Task goal: Take the records below and copy them exactly.

Exercise materials:
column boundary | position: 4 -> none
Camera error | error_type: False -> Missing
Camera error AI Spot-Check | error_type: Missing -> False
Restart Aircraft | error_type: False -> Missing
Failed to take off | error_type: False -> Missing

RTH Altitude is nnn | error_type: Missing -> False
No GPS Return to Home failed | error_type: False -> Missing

Result of the task:
column boundary | position: 4 -> none
Camera error | error_type: False -> Missing
Camera error AI Spot-Check | error_type: Missing -> False
Restart Aircraft | error_type: False -> Missing
Failed to take off | error_type: False -> Missing

RTH Altitude is nnn | error_type: Missing -> False
No GPS Return to Home failed | error_type: False -> Missing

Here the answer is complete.